> THE TASK:
Copy the entries below exactly, but only from the line containing "gap: 31px ->" through the final line.

> DATA EXCERPTS:
□ □ □ □ □ □ □
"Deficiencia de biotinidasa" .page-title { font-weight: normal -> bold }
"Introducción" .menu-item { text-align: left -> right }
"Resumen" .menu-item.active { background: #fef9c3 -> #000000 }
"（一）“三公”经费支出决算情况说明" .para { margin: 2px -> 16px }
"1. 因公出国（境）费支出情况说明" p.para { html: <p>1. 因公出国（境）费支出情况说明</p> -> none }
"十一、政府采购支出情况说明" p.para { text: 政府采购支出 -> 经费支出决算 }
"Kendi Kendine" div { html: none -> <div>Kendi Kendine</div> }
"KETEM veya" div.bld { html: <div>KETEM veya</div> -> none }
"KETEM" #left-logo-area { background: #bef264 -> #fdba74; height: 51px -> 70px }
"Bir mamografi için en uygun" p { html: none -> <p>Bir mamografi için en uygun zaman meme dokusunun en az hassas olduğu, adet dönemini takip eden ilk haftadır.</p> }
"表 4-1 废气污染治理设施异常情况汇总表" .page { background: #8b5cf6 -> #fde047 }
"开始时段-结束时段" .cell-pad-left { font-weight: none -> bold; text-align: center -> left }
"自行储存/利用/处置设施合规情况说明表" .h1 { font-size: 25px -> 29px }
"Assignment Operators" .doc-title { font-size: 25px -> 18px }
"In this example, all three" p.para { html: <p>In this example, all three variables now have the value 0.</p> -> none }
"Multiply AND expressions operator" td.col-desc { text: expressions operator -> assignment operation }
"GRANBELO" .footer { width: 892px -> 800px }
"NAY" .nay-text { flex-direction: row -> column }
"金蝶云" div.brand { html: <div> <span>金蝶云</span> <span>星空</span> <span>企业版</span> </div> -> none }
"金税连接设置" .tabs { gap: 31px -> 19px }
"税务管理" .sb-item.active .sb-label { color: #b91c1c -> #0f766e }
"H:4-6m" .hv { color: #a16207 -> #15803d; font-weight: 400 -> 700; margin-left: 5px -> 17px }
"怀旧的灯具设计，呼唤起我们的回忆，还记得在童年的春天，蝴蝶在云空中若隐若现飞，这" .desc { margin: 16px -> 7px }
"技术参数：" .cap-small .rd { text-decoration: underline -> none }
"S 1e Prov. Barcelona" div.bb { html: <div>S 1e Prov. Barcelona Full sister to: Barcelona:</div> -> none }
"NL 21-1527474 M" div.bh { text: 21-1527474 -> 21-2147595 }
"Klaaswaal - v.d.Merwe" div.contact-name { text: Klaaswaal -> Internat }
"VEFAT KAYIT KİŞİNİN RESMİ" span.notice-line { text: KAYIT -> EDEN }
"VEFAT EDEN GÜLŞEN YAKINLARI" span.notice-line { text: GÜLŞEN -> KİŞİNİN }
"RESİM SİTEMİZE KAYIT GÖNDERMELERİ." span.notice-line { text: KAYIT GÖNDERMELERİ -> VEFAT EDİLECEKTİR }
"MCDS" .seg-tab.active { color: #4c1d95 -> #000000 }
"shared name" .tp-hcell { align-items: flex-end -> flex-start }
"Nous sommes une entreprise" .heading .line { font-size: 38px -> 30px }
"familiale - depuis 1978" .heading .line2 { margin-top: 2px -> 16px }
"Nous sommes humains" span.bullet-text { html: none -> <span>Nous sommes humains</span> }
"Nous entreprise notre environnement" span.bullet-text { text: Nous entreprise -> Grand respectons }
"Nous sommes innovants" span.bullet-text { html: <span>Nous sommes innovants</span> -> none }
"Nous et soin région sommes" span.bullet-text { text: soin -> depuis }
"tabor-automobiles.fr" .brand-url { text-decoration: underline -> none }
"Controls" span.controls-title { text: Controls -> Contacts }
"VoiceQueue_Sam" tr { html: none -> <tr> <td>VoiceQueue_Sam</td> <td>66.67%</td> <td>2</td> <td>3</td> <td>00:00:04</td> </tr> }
□ □ □ □ □ □ □
> WRITTEN ANSWER:
"金税连接设置" .tabs { gap: 31px -> 19px }
"税务管理" .sb-item.active .sb-label { color: #b91c1c -> #0f766e }
"H:4-6m" .hv { color: #a16207 -> #15803d; font-weight: 400 -> 700; margin-left: 5px -> 17px }
"怀旧的灯具设计，呼唤起我们的回忆，还记得在童年的春天，蝴蝶在云空中若隐若现飞，这" .desc { margin: 16px -> 7px }
"技术参数：" .cap-small .rd { text-decoration: underline -> none }
"S 1e Prov. Barcelona" div.bb { html: <div>S 1e Prov. Barcelona Full sister to: Barcelona:</div> -> none }
"NL 21-1527474 M" div.bh { text: 21-1527474 -> 21-2147595 }
"Klaaswaal - v.d.Merwe" div.contact-name { text: Klaaswaal -> Internat }
"VEFAT KAYIT KİŞİNİN RESMİ" span.notice-line { text: KAYIT -> EDEN }
"VEFAT EDEN GÜLŞEN YAKINLARI" span.notice-line { text: GÜLŞEN -> KİŞİNİN }
"RESİM SİTEMİZE KAYIT GÖNDERMELERİ." span.notice-line { text: KAYIT GÖNDERMELERİ -> VEFAT EDİLECEKTİR }
"MCDS" .seg-tab.active { color: #4c1d95 -> #000000 }
"shared name" .tp-hcell { align-items: flex-end -> flex-start }
"Nous sommes une entreprise" .heading .line { font-size: 38px -> 30px }
"familiale - depuis 1978" .heading .line2 { margin-top: 2px -> 16px }
"Nous sommes humains" span.bullet-text { html: none -> <span>Nous sommes humains</span> }
"Nous entreprise notre environnement" span.bullet-text { text: Nous entreprise -> Grand respectons }
"Nous sommes innovants" span.bullet-text { html: <span>Nous sommes innovants</span> -> none }
"Nous et soin région sommes" span.bullet-text { text: soin -> depuis }
"tabor-automobiles.fr" .brand-url { text-decoration: underline -> none }
"Controls" span.controls-title { text: Controls -> Contacts }
"VoiceQueue_Sam" tr { html: none -> <tr> <td>VoiceQueue_Sam</td> <td>66.67%</td> <td>2</td> <td>3</td> <td>00:00:04</td> </tr> }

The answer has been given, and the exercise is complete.